Tuesday, May 7, 2013

BIBLIODEATH: MY ARCHIVES WITH LIFE IN FOOTNOTES by ANDREI CODRESCU

KENNETH WARREN Reviews

Bibliodeath: My Archives with Life in Footnotes by Andrei Codrescu
(Antibookclub, Austin, TX, 2012)

[Previously published in House Organ, No. 82, Spring 2013, edited by Kenneth Warren]


The Conversion of Andrei Codrescu

 “When in life each man pictures to himself that it will come to pass that birds and wild beasts will mangle his body in death, he pities himself; for neither does he separate himself from the corpse, nor withdraw himself enough from the outcast body, but thinks it is he, and, as he stands watching, taints it with his own feeling.”
—Lucretius, On the Nature of Things


Once upon a time the book was an ideal object stoking warm, fuzzy golden-glow feelings of life everlasting amidst the deciduous energies of paper. The book was a high-flying portal to idolatry, magical thinking, and touchy self-perpetuation. Like the soul, the book was a means to account for big personality, ferocious telos, and resplendent love. Externalized in the book was the lonely, silent void that the poet wrote to fill. The book was the thing. Only now with the computability of texts, the power that conditions poetic aspiration is increasingly disconnected from meat and vegetable states, which in kinder and gentler times underwrote the bookworm’s uroboric force field. Today the aura that radiated eternity from the book has faded into Conceptual Poetry, desperado Facebook love, social network capitalism, and silicon projection.

For poet Andrei Codrescu the shift from codex to Kindle supplies technological provocation for a psychologically charged account of the self-extension fantasy that had once imbued his old-school 20th Century investment in books, poetry, and reading.

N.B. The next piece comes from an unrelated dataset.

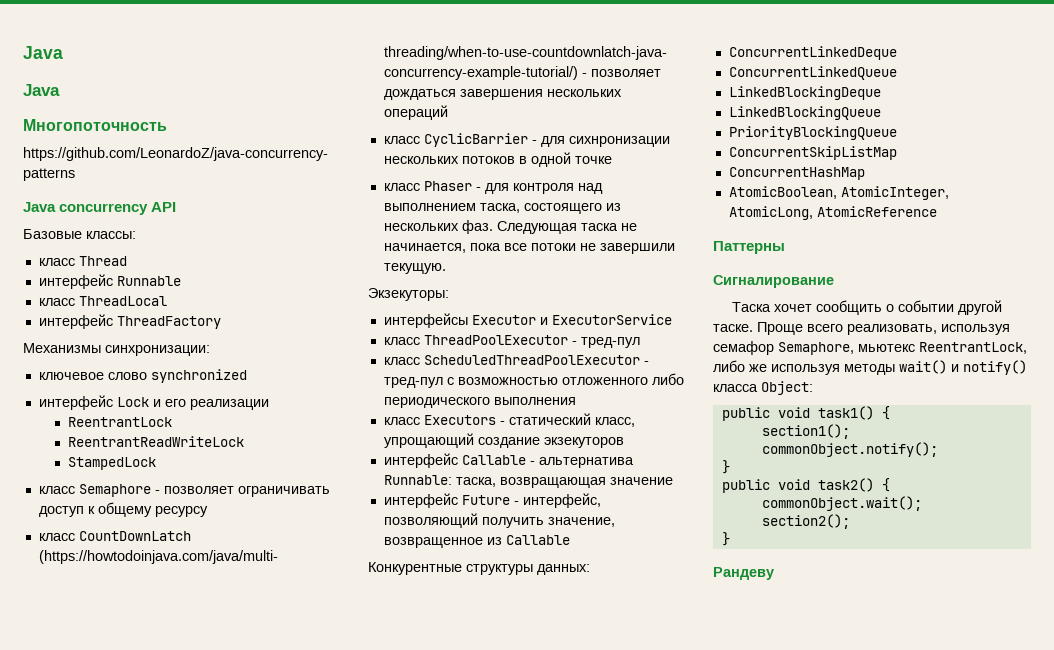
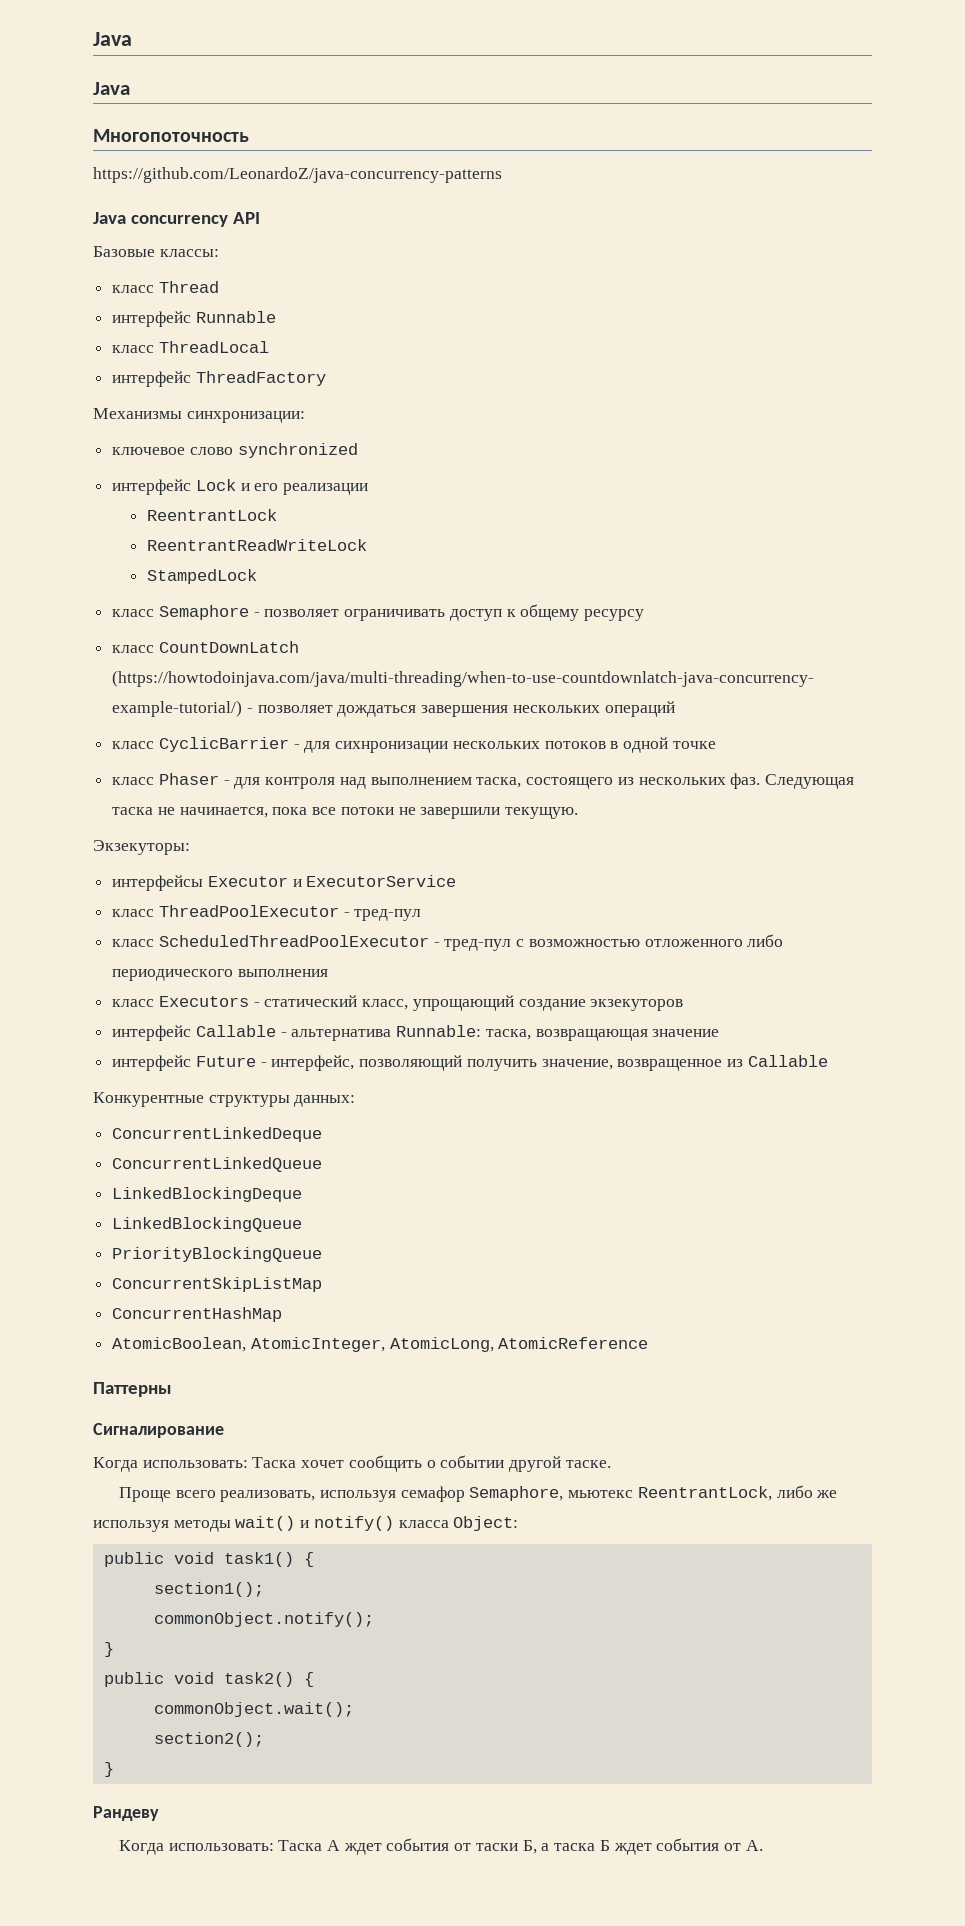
- Таска хочет сообщить о событии другой таске. Проще всего реализовать, используя семафор Semaphore, мьютекс ReentrantLock, либо же используя методы wait() и notify() класса Object:
+ Когда использовать: Таска хочет сообщить о событии другой таске.
+ Проще всего реализовать, используя семафор Semaphore, мьютекс ReentrantLock, либо же используя методы wait() и notify() класса Object:
+ Когда использовать: Таска А ждет события от таски Б, а таска Б ждет события от А.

With Bibliodeath: My Archives with Life in Footnotes (2012), Codrescu enters into the book’s deepest talismanic powers and exits through the lucidity of naked 21st Century data. In a powerfully articulated conversion narrative that involves both religious experience and technology, he notices that the angel of death is at once shepherding the book to its ending and dictating the very code through which the poet’s own self-portrait must ultimately be cracked as the matter of soul. As witness to “Bibliodeath,” he reports:

The literate millions watching the guillotine are privy to the first public demonstration of the passage of the soul from one body into another, a reincarnation that is not a metaphysics. Yet for all that, the soul does (not) move to a better place, where it may be cleansed or overlinked, though it is surely lightened. The former body of the book also preserves the original content, making it still useful to the old reading habit. (i)

Obviously it’s not so much the collapse of pulpy cultural clout into digital-screened techno-power that is being mourned in Bibliodeath: My Archives with Life in Footnotes, but rather the depth of feeling for the slow mo living totality aroused in believers by the old-fashioned book.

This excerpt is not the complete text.